I fumbled in my jacket pocket and located a cigarette. It was, I knew, the last cigarette I would ever smoke — and so it proved.

‘What are you doing?’ said Trofim.

‘I’m smoking my last cigarette,’ I said, snapping back the metal lid of lighter and manoeuvring its knob of flame onto the end of the white tube. ‘The last cigarette,’ I added, ‘that I shall ever smoke.’ Sucking the smoke into my chest added a tincture of calm to the rattled choler of my body. My stress unnotched itself one belthole. I breathed out, lengthily.

‘I believe that smoking is not permitted in here, comrade.’

‘By all means,’ I said, ‘fetch a supervisor and report me.’

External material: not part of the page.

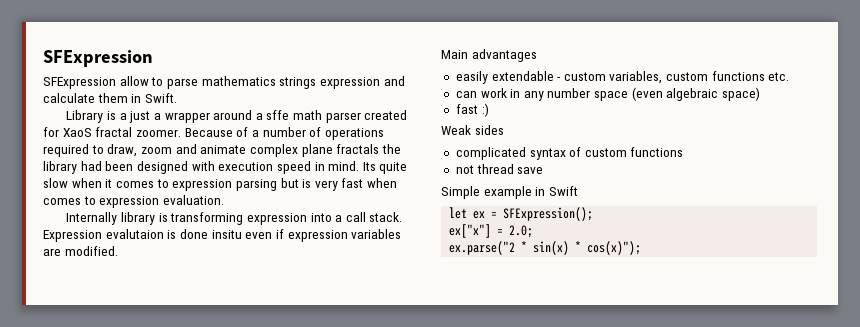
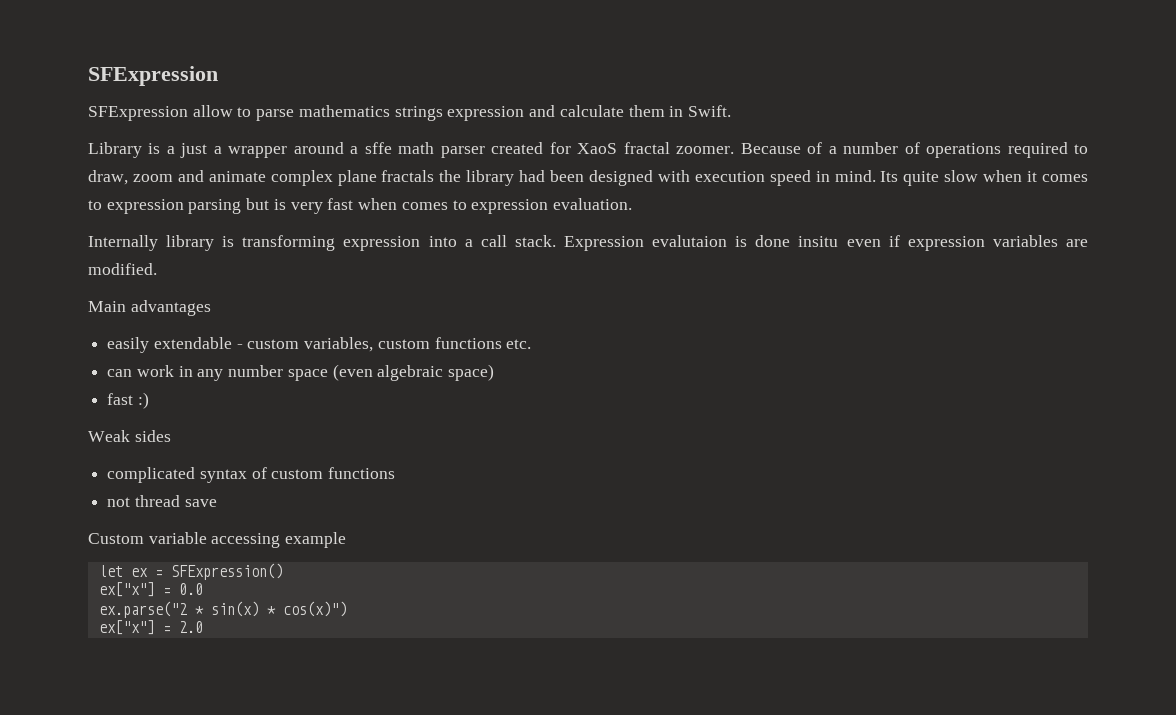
[441,186,480,199] Simple -> [88,532,281,548] Custom variable accessing
[535,186,578,196] in Swift -> (347, 540) none
[503,207,594,221] [449,224,534,238] SFExpression(); // ex["x"] = 2.0; -> [170,563,283,580] [98,582,203,597] SFExpression() // ex["x"] = 0.0
[587,241,642,255] cos(x)"); -> [282,601,347,617] [98,620,203,635] cos(x)") // ex["x"] = 2.0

He stared at me. ‘Smoking is very bad for your health,’ he said.

‘So is being caught at the exact heart of a nuclear conflagration.’

‘Comrade,’ he said mournfully, ‘please do not be sarcastic.’ There was a popping noise: Trofim was tutting. That would be like him — to tut me like a disappointed schoolmaster.

‘I’ll make you a deal,’ I replied. ‘I will abjure sarcasm for the remainder of my earthly existence, if you agree not to pull the pin on your grenade.’

‘It’s too late.’

I breathed in another long draw on my cigarette. Despite the absurd situation in which I found myself, relaxation was starting to spread through my muscles. ‘This alien realm to which you will be transported. Will I get there too? Or will I be blasted to material atoms, even as you translate into radiation consciousness?’

‘You don’t understand, comrade,’ he said.

‘I’m trying to understand.’

‘You don’t believe.’

‘Comrade Trofim,’ I said, turning away from him to face the pool, ‘if you pull that pin, then I shall lose all respect for you.’

‘I have already pulled the pin, comrade,’ he said, in a wavery voice.

That was what the popping sound had been. The fuse had been ticking down all those long seconds of chatter. I had, perhaps, a single second remaining of earthly life.